Let me give you a bunch of examples.

In the early 1960s, the Soviets tried to capture the space exploration high ground to send missions to Mars. They started with the Mars 1M probes. They tried launching two of them in 1960, but neither even made it to space. Another in 1962 was destroyed too.

They got close with Mars 1 in 1962, but it failed before it reached the planet, and Mars 2MV didn’t even leave the Earth’s orbit.

Five failures, one after the other, that must have been heartbreaking. Then the Americans took a crack at it with Mariner 3, but it didn’t get into the right trajectory to reach Mars.

Mariner IV encounter with Mars. Image credit: NASA/JPL
Mariner IV encounter with Mars. Image credit: NASA/JPL

Finally, in 1964 the first attempt to reach Mars was successful with Mariner 4. We got a handful of blurry images from a brief flyby.

For the next decade, both the Soviets and Americans threw all kinds of hapless robots on a collision course with Mars, both orbiters and landers. There were a few successes, like Mariner 6 and 7, and Mariner 9 which went into orbit for the first time in 1971. But mostly, it was failure. The Soviets suffered 10 missions that either partially or fully failed. There were a couple of orbiters that made it safely to the Red Planet, but their lander payloads were destroyed. That sounds familiar.

Now, don’t feel too bad about the Soviets. While they were struggling to get to Mars, they were having wild success with their Venera program, orbiting and eventually landing on the surface of Venus. They even sent a few pictures back.

Finally, the Americans saw their greatest success in Mars exploration: the Viking Missions. Viking 1 and Viking 2 both consisted of an orbiter/lander combination, and both spacecraft were a complete success.

View of Mars from Viking 2 lander, September 1976. (NASA/JPL-Caltech)
View of Mars from Viking 2 lander, September 1976. (NASA/JPL-Caltech)

Was the Mars Curse over? Not even a little bit. During the 1990s, the Russians lost a mission, the Japanese lost a mission, and the Americans lost 3, including the Mars Observer, Mars Climate Orbiter and the Mars Polar Lander.

There were some great successes, though, like the Mars Global Surveyor and the Mars Pathfinder. You know, the one with the Sojourner Rover that’s going to save Mark Watney?

The 2000s have been good.
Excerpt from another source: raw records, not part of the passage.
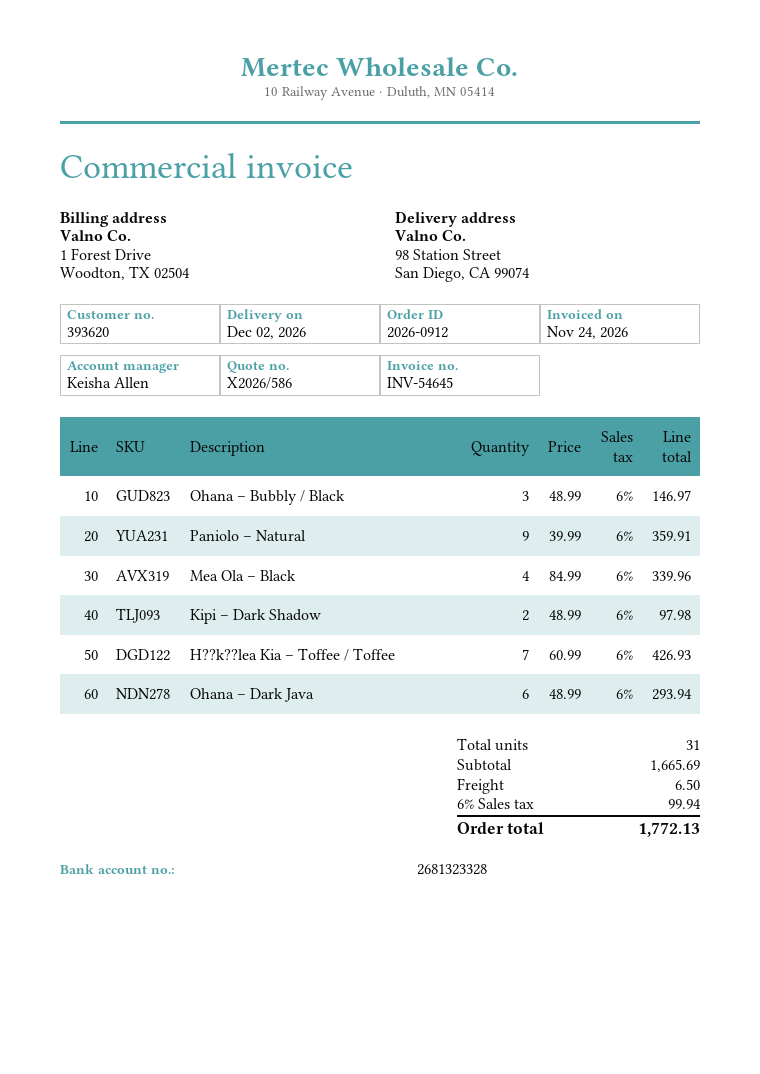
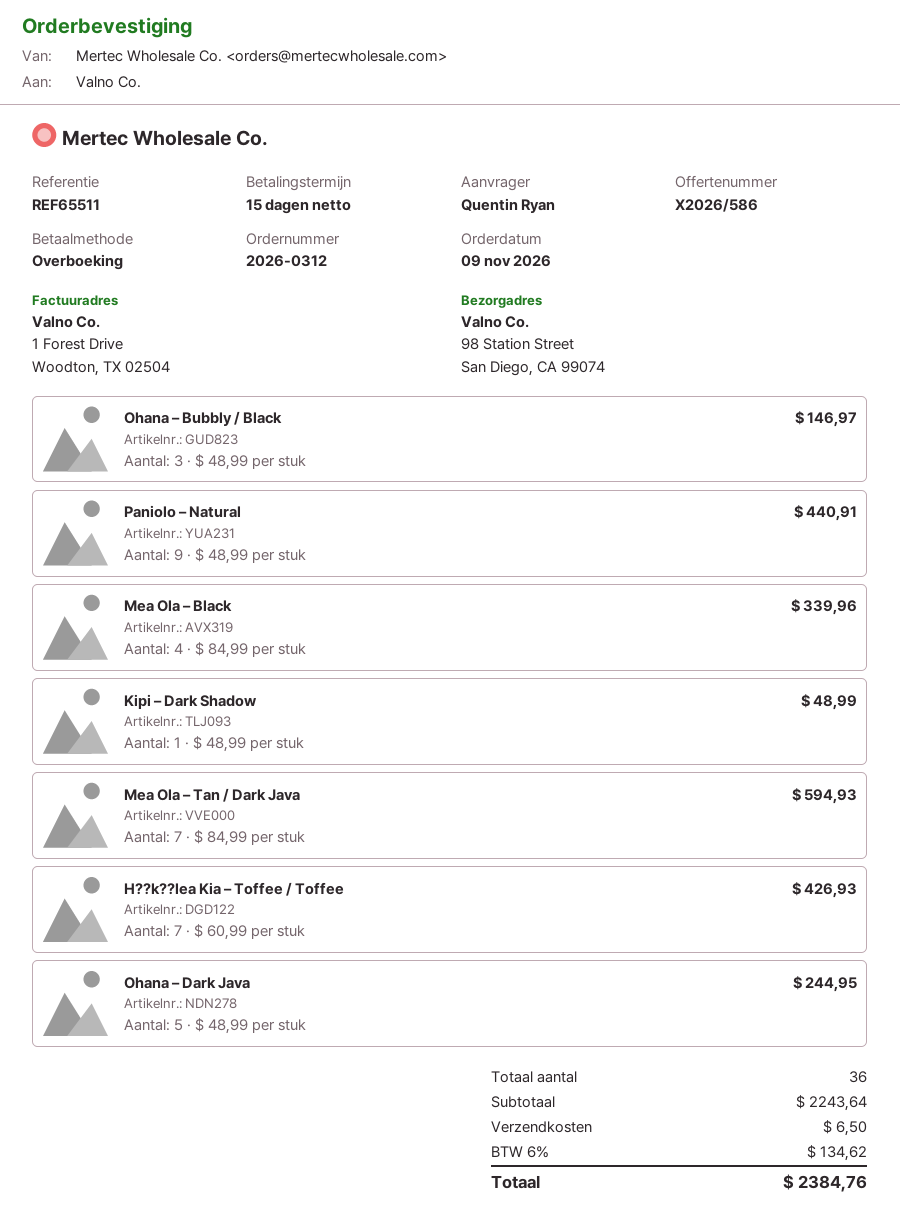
order number: 2026-0912 -> 2026-0312
Paniolo – Natural: 9 x 39.99 = 359.91 -> 9 x 48.99 = 440.91
Kipi – Dark Shadow: 2 x 48.99 = 97.98 -> 1 x 48.99 = 48.99
Ohana – Dark Java: 6 x 48.99 = 293.94 -> 5 x 48.99 = 244.95
Mea Ola – Tan / Dark Java: none -> 7 x 84.99 = 594.93
total quantity: 31 -> 36
subtotal: 1665.69 -> 2243.64
tax: 6% = 99.94 -> 6% = 134.62
total: 1772.13 -> 2384.76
Every single American mission has been successful, including Spirit and Opportunity, Curiosity, the Mars Reconnaissance Orbiter, and others.

But the Mars Curse just won’t leave the Europeans alone. It consumed the Russian Fobos-Grunt mission, the Beagle 2 Lander, and now, poor Schiaparelli. Of the 20 missions to Mars sent by European countries, only 4 have had partial successes, with their orbiters surviving, while their landers or rovers were smashed.

Is there something to this curse? Is there a Galactic Ghoul at Mars waiting to consume any spacecraft that dare to venture in its direction?

ExoMars 2016 lifted off on a Proton-M rocket from Baikonur, Kazakhstan at 09:31 GMT on 14 March 2016. Copyright ESA–Stephane Corvaja, 2016
ExoMars 2016 lifted off on a Proton-M rocket from Baikonur, Kazakhstan at 09:31 GMT on 14 March 2016. Copyright ESA–Stephane Corvaja, 2016

Flying to Mars is tricky business, and it starts with just getting off Earth. The escape velocity you need to get into low-Earth orbit is about 7.8 km/s. But if you want to go straight to Mars, you need to be going 11.3 km/s. Which means you might want a bigger rocket, more fuel, going faster, with more stages. It’s a more complicated and dangerous affair.

Your spacecraft needs to spend many months in interplanetary space, exposed to the solar winds and cosmic radiation.

Arriving at Mars is harder too. The atmosphere is very thin for aerobraking. If you’re looking to go into orbit, you need to get the trajectory exactly right or crash onto the planet or skip off and out into deep space.

And if you’re actually trying to land on Mars, it’s incredibly difficult. The atmosphere isn’t thin enough to use heatshields and parachutes like you can on Earth. And it’s too thick to let you just land with retro-rockets like they did on the Moon.

Schiaparelli lander descent sequence. Image: ESA/ATG medialab
Schiaparelli lander’s planned descent sequence. Image: ESA/ATG medialab

Landers need a combination of retro-rockets, parachutes, aerobraking and even airbags to make the landing. If any one of these systems fails, the spacecraft is destroyed, just like Schiaparelli.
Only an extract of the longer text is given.